К удивлению своему, он на этот раз застал ее дома и, грубо отворив дверь, вошел к ней в номер.
Софи, с изнуренным и истощенным лицом, стояла около своего дорожного сундука и укладывала в нем.
Бакланов начал прямо:
— Вам, вероятно, приятно здесь, но я никак не мог этого сказать про себя, а потому я уезжаю.
— Я сама уезжаю, — отвечала она ему спокойно.
— Куда же это?
— В Париж.
— Но ведь мы, кажется, предполагали с вами ехать сначала в Швейцарию, подышать чистым воздухом.
— Поедемте в Швейцарию, для меня все равно, — отвечала Софи, садясь уже на стул.
Бакланов опять ожил от радости.
— У меня только денег нет; я должна спешить, — прибавила она.
— Да деньги у меня есть, возьмите на путешествие.
— Хорошо!..
Через несколько минут Бакланов решился ее спросить о главном:
— А что, Софи, вы много проиграли?
— Много, — отвечала она с улыбкой: — тысяч сорок франков проиграла.
— Сорок тысяч! Зачем же вы это делали?
— Так, от скуки… скучно… — отвечала Софи.
— Много ли же теперь у вас осталось от всего капитала?
— Немного уж! — отвечала Софи опять с улыбкой и затем, выслав Бакланова от себя, занялась своим туалетом, и к обеду вышла блистающая красотой и нарядом.
5
Восхождение на гору Риги
По Цугскому озеру к Арту шел пароход.
На нем ехали наши путешественники. Тут они уже входили в настоящие швейцарские горы, которые, сдавляя взор то зеленеющими, то обрывистыми и почти голыми скалами, окружали их со всех сторон. Неба чистого, голубого, блистающего полуденным солнцем, был виден только клочок. На нижних склонах гор были рассыпаны деревеньки, а на верхних — изредка мелькали пастушьи хижины. Все это как будто бы было на театре, а не в жизни и не на земле.

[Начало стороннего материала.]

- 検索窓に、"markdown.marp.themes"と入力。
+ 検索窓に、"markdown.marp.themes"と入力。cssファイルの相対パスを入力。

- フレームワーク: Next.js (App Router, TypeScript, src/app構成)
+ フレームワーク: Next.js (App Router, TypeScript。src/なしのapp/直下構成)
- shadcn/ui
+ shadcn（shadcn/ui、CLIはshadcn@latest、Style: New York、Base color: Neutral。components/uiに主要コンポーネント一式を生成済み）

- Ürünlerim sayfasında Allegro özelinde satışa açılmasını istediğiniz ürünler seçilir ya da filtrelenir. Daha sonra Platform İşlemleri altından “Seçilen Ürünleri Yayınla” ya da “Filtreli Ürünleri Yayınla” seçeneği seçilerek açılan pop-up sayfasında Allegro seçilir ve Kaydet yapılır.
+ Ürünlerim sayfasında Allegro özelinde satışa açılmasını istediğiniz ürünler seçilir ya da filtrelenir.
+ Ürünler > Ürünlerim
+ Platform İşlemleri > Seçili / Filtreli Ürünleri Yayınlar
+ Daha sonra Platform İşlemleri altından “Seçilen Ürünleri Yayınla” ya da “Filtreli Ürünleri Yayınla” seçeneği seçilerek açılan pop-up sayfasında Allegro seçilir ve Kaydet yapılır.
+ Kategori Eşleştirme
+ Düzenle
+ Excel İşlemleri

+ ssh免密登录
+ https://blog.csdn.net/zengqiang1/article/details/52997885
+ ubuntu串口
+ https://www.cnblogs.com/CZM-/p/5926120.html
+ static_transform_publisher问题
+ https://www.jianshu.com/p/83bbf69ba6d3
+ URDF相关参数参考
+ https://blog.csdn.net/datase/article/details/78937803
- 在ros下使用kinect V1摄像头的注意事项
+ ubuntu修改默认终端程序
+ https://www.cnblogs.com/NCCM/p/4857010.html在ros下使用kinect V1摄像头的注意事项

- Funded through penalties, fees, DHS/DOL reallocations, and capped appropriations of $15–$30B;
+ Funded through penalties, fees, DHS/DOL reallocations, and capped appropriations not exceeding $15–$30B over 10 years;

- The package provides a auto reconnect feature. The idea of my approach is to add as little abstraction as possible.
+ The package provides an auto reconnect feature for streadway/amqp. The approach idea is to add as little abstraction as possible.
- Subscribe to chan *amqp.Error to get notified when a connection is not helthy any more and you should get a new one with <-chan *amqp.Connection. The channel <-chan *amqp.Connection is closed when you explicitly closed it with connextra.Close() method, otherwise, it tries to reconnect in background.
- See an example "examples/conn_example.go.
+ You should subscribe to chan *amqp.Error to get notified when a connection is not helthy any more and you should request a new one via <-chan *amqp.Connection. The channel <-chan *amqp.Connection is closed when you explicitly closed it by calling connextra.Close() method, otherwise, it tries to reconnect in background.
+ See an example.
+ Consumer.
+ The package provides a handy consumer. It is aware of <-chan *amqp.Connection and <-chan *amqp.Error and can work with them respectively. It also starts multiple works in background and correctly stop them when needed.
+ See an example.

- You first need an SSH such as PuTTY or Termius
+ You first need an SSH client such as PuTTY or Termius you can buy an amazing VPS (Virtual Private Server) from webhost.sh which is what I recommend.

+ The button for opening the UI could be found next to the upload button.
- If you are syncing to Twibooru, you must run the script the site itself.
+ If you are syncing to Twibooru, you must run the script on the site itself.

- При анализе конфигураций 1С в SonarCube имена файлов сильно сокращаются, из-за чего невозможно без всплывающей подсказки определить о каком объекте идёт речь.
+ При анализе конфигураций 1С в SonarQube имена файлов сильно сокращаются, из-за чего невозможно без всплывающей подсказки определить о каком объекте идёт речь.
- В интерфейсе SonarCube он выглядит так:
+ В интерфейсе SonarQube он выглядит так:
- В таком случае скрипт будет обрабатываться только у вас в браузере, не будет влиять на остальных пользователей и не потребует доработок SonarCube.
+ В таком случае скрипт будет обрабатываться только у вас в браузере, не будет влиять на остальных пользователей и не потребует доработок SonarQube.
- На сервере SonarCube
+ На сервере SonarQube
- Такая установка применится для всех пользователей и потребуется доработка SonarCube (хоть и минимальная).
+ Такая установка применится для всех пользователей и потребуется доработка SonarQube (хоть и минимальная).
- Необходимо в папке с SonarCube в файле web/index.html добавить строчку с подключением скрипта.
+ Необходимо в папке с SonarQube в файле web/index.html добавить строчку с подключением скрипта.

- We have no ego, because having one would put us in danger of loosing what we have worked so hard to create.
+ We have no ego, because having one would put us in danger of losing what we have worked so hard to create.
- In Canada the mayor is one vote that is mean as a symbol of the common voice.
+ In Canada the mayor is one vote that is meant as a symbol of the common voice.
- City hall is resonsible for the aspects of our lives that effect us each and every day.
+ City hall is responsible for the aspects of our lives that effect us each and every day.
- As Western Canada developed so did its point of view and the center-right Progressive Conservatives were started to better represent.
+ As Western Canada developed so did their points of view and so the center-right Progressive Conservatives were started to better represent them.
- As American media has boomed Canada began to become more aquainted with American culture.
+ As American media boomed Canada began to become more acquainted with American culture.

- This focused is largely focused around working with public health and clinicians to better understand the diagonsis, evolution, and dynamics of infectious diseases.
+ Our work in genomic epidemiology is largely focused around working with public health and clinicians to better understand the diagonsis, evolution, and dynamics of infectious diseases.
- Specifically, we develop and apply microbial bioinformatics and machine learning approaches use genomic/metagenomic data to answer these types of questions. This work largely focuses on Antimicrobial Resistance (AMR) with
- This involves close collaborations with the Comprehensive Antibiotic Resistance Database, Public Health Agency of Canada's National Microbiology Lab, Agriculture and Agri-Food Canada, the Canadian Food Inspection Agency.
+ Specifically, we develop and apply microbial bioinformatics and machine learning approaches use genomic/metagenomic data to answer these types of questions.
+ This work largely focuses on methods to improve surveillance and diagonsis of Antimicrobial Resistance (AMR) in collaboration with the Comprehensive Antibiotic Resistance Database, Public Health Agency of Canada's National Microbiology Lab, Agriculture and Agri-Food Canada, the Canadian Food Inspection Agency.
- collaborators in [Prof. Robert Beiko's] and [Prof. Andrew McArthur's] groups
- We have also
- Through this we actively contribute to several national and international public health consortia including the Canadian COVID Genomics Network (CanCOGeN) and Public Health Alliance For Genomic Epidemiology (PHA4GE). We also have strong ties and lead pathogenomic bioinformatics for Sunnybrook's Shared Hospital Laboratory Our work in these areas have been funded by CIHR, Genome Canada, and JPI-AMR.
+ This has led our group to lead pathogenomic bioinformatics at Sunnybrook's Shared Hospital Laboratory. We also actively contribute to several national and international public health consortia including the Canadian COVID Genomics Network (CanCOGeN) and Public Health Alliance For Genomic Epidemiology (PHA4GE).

Бакланов беспрестанно повертывался из стороны в сторону.
— Нет, тут жить нельзя, — говорил он. — это слишком все как-то искусственно… Жизнь человеческая должна проходить обыкновеннее.
— Что в нашей-то обыкновенной жизни! Наскучила уж она! — возразила Софи.
— Посмотри, — прибавил он: — ты видишь дым около этой горы? Это облака.
— Это гора Риги! — объяснил им стоявший около них господин, в плоховатом пальто, но с чрезвычайно добродушною физиономией.
— Риги… Мы туда и поедем? — переспросил Бакланов.
— Туда, на самый верх; его еще не видать в облаках.
— Софи! Мы будем в этих облаках! — воскликнул Бакланов.